Como é o projeto – Aprovado pelo Congresso Nacional e sancionado pela Presidência da República no início de setembro, o projeto que amplia a licença-maternidade para seis meses oferece isenção fiscal às empresas que optarem pela ampliação do benefício, que tradicionalmente tem duração de quatro meses. Assim, a ampliação é facultativa, daí a necessidade de pressão dos sindicatos sobre as empresas. A nova licença entra em vigor a partir de 2010.
CUT

Aprovada licença-maternidade de 6 meses

O plenário da Câmara aprovou projeto de lei do Senado que cria a licença-maternidade de seis meses, em caráter facultativo, em troca de incentivo fiscal ao empregador. Com a proposta, a licença poderá ser ampliada de 120 para 180 dias. A adesão é facultativa, tanto para a empresa quanto para a trabalhadora.

O projeto cria o Programa Empresa Cidadã, ao qual as empresas poderão aderir voluntariamente para descontar do Imposto de Renda devido o valor integral dos salários pagos durante os dois meses adicionais da licença.

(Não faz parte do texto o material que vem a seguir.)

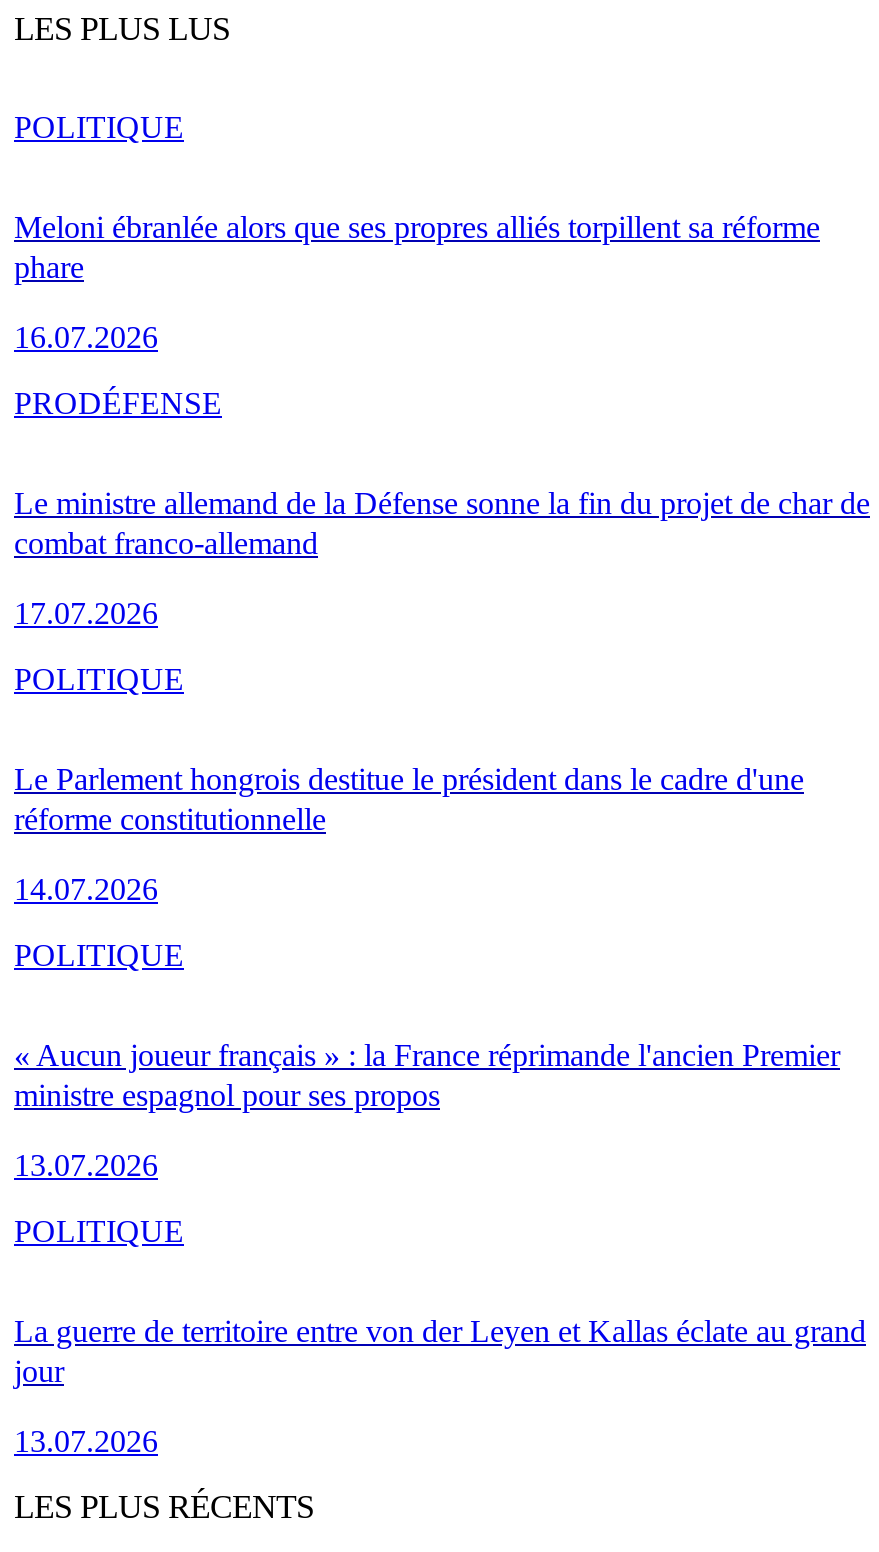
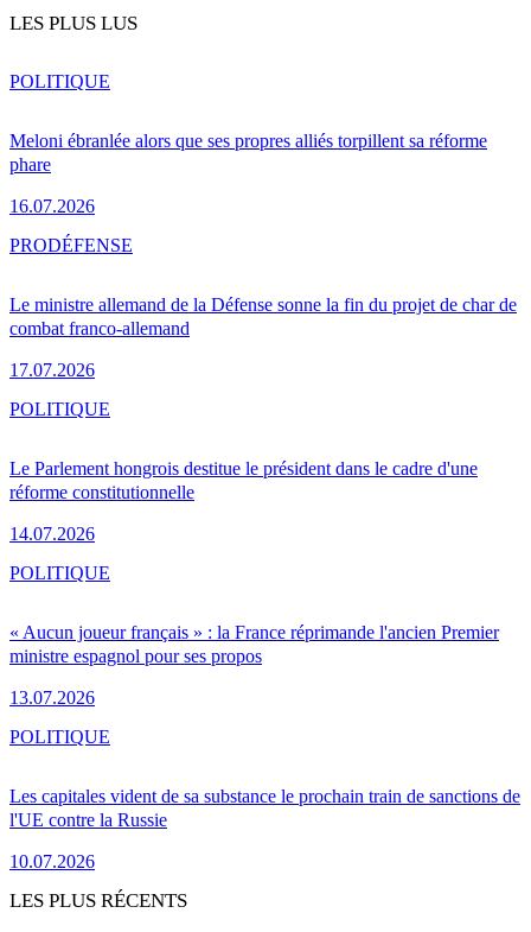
[14,1313,866,1387] La guerre de territoire entre von der Leyen et Kallas éclate au grand | jour -> [9,785,520,829] Les capitales vident de sa substance le prochain train de sanctions de | l'UE contre la Russie
[14,1423,158,1457] 13.07.2026 -> [9,851,95,871] 10.07.2026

A matéria irá à sanção presidencial.

Em maio, a Comissão de Seguridade Social e Família da Câmara dos Deputados já tinha aprovado o projeto do Senado que concede incentivo fiscal a empresas que prorrogarem a licença-maternidade por 60 dias.

A proposta original é da senadora Patrícia Saboya (PDT-CE), mas foi idealizada pela Sociedade Brasileira de Pediatria.  Na época, Saboya disse que a renúncia fiscal seria de cerca de R$ 500 milhões, devido à dedução do IR, caso o projeto seja sancionado.

Entretanto, a senadora argumentou que a importância da convivência integral entre mãe e filho nos primeiros meses de vida da criança e o aleitamento materno para prevenção de doenças justificariam a cifra.

Agência Câmara

Comissão aprova licença-maternidade de 6 meses

A Comissão de Seguridade Social e Família da Câmara dos Deputados aprovou nesta quarta-feira, 14,  o Projeto de Lei 2513/07, do Senado, que concede incentivo fiscal a empresas que prorrogarem a licença-maternidade por 60 dias. Com essa prorrogação, a licença pode chegar a seis meses. A proposta, que tramita em caráter conclusivo, ainda precisa ser analisada pelas comissões de Finanças e Tributação e de Constituição e Justiça e de Cidadania. Neste caso, o projeto não precisa ir a plenário.

A relatora, deputada Rita Camata (PMDB-ES), ressaltou a importância da proposta, argumentando que a presença da mãe nos primeiros meses de vida dos filhos é fundamental no processo de formação da criança.

Pelo projeto, para ter direito ao benefício, a empregada deverá requerer a prorrogação da licença até o final do primeiro mês após o parto. O projeto também estende o direito à mãe adotiva. A proposta é da senadora Patrícia Saboya (PDT-CE), mas foi idealizada pela Sociedade Brasileira de Pediatria, que acompanhou a votação.